TASK STATEMENT:
Repeat only the stretch of lines below that runs from the line with "[43,789,308,807] distance between" through the line with "none -> [17,77,480,162]", unaltered.

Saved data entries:
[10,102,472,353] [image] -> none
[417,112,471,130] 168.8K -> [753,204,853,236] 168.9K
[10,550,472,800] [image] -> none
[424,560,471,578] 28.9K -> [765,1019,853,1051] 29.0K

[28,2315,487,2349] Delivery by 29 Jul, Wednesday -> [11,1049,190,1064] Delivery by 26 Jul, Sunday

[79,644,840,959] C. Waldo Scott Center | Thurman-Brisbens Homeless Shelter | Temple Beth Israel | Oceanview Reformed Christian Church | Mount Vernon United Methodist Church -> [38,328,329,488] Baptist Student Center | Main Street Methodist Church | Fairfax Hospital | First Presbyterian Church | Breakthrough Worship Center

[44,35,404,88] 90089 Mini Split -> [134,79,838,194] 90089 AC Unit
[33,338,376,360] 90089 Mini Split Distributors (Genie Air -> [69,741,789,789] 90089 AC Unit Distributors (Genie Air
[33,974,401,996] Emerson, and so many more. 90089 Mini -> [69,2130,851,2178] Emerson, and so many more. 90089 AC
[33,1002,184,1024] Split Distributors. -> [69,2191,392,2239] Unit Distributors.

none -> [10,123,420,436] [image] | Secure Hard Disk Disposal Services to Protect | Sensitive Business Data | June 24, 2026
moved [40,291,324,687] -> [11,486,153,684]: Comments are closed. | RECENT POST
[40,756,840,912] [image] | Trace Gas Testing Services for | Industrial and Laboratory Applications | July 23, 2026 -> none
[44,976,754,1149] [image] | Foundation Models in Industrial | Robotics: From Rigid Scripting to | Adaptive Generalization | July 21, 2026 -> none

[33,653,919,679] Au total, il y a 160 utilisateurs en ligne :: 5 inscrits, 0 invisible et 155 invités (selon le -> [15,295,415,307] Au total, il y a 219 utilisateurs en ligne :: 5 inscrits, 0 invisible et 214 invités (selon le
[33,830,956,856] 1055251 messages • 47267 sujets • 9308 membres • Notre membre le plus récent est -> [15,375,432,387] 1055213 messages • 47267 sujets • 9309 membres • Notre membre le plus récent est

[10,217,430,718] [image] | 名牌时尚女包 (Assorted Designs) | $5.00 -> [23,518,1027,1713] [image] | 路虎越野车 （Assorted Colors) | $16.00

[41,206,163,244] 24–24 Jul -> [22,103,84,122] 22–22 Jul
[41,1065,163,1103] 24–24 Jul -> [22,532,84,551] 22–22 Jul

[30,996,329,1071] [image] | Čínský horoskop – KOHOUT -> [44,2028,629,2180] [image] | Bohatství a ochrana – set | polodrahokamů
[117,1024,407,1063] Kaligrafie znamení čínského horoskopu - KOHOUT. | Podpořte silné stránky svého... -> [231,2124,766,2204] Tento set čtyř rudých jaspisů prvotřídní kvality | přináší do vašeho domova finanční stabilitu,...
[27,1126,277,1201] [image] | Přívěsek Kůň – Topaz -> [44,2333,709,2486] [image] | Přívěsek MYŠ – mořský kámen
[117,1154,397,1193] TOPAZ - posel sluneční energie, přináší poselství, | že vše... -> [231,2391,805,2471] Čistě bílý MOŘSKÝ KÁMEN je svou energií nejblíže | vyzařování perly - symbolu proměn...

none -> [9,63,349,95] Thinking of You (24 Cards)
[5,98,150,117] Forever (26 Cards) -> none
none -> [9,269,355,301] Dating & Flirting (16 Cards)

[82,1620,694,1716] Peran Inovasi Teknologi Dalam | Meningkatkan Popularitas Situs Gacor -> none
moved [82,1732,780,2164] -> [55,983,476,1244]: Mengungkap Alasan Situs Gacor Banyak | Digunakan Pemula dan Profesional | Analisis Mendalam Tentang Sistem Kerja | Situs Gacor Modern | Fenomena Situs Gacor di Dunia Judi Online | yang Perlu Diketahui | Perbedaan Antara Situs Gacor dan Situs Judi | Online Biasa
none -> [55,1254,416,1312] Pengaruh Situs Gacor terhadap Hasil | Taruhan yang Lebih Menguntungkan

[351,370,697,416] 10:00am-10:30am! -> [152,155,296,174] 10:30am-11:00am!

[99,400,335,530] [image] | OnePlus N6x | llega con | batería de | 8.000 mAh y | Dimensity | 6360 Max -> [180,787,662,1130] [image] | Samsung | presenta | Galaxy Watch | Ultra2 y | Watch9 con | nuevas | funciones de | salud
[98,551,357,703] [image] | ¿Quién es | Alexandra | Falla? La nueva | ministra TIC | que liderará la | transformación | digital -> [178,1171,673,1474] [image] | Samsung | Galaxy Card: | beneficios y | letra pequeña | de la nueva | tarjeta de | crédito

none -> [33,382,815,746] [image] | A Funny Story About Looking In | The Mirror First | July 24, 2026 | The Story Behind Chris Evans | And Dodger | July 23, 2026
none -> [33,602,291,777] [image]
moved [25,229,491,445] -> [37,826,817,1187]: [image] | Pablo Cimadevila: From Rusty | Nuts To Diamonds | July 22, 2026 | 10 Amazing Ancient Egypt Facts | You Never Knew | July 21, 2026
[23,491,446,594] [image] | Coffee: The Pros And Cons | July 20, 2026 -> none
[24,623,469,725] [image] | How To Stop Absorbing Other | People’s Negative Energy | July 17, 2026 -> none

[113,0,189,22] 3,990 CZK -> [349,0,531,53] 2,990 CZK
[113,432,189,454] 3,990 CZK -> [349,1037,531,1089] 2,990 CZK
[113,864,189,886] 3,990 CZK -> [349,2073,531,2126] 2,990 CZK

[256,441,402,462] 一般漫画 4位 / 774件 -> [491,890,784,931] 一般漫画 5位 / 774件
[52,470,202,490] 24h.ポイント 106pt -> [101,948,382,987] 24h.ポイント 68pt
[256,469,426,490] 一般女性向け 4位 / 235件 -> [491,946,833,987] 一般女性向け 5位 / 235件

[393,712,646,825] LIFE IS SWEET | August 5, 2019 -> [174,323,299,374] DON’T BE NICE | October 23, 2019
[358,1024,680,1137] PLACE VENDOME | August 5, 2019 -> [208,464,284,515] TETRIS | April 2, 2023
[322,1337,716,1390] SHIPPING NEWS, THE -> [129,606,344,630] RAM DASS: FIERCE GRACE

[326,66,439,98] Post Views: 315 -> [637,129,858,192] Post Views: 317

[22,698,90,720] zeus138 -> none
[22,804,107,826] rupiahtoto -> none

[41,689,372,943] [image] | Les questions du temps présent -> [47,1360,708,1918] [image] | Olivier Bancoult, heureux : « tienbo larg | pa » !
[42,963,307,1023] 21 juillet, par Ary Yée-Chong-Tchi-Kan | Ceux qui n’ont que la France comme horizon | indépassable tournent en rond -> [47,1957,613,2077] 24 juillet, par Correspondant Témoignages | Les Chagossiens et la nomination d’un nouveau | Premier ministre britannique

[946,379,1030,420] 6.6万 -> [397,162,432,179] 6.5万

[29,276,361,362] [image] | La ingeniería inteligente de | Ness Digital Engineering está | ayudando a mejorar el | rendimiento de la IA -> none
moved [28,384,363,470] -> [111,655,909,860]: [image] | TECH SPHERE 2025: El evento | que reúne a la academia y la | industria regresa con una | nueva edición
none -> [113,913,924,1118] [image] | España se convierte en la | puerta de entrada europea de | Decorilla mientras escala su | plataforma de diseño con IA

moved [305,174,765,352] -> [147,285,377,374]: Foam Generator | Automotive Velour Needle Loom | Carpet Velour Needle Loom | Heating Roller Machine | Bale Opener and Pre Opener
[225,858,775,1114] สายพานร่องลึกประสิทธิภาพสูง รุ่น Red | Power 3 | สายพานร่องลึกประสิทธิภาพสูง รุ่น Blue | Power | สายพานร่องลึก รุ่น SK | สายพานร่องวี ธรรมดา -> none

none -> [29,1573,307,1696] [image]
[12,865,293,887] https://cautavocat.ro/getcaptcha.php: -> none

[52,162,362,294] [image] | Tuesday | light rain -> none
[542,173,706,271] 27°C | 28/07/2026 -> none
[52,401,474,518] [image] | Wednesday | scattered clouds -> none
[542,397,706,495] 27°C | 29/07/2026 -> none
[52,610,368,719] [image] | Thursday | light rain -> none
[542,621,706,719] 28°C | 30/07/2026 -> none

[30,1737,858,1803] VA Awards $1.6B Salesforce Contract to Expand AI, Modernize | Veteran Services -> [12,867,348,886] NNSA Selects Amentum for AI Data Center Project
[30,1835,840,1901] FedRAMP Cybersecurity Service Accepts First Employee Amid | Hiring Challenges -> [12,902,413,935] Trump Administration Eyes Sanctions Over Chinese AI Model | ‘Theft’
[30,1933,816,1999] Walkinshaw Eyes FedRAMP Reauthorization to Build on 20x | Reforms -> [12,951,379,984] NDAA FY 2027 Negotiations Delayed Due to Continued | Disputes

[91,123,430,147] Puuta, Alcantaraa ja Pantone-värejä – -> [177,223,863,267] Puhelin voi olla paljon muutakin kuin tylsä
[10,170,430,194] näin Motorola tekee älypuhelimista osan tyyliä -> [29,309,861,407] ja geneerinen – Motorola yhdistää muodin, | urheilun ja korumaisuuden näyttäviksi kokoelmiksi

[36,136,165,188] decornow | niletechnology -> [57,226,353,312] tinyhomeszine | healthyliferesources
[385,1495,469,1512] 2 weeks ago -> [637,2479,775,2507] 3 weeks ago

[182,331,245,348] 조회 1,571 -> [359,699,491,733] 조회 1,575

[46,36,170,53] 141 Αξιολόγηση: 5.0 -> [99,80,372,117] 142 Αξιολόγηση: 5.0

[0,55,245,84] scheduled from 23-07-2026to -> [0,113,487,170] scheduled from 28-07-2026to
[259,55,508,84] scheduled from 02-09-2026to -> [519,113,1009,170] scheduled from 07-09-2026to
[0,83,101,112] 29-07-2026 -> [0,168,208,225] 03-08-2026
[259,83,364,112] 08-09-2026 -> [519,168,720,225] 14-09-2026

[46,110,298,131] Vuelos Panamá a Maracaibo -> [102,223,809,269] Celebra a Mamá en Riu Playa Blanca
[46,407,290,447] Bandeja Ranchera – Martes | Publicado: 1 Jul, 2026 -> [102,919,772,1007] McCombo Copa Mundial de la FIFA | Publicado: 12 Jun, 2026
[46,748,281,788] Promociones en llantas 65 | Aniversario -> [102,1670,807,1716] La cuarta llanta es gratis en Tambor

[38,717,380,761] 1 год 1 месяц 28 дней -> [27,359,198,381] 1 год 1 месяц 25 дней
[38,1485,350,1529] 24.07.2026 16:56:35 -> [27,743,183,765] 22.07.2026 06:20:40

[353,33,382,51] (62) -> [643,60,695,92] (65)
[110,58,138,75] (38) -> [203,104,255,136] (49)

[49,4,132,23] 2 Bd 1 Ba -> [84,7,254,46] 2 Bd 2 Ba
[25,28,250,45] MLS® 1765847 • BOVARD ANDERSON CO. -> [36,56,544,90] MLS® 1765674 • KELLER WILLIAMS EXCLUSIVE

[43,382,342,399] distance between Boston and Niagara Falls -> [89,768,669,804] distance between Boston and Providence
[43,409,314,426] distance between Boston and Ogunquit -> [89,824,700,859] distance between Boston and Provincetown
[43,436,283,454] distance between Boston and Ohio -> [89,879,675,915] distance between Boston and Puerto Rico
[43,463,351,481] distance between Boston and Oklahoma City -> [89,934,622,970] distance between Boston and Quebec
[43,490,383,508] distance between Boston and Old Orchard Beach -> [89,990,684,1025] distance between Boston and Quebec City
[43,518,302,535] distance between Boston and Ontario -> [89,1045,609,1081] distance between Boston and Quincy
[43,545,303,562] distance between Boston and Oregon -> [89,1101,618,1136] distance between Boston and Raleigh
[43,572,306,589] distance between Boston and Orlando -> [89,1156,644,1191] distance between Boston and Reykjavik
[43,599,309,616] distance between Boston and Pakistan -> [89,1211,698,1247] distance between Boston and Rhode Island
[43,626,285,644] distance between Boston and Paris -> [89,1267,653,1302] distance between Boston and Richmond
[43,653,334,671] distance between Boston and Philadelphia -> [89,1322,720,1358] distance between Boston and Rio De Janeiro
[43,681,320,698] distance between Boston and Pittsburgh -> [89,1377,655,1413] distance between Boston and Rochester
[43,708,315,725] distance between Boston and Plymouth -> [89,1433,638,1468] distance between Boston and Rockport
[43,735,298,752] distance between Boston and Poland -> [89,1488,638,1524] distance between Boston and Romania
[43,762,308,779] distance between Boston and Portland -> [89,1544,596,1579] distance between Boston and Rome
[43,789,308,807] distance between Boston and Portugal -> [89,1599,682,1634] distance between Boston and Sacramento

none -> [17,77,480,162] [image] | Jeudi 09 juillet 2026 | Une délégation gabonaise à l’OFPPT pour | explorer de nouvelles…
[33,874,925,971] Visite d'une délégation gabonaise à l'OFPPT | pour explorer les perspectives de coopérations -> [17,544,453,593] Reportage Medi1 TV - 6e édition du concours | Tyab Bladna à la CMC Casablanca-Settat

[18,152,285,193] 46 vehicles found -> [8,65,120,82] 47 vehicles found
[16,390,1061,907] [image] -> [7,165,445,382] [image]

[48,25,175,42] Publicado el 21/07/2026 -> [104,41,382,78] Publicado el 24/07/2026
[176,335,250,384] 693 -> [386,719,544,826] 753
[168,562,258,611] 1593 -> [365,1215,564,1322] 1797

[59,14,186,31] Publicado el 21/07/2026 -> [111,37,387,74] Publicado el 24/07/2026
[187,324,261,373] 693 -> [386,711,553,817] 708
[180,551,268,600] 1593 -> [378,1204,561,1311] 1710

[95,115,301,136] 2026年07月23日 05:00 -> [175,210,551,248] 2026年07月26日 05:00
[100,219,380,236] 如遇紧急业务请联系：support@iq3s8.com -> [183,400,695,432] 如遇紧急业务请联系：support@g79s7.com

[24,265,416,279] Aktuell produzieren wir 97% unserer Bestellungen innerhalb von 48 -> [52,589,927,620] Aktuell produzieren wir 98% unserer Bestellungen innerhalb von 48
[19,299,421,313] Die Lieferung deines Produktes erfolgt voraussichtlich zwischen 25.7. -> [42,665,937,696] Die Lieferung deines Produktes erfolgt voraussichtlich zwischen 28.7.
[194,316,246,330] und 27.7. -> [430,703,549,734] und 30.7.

OUTPUT FOR THIS TASK:
[43,789,308,807] distance between Boston and Portugal -> [89,1599,682,1634] distance between Boston and Sacramento

none -> [17,77,480,162] [image] | Jeudi 09 juillet 2026 | Une délégation gabonaise à l’OFPPT pour | explorer de nouvelles…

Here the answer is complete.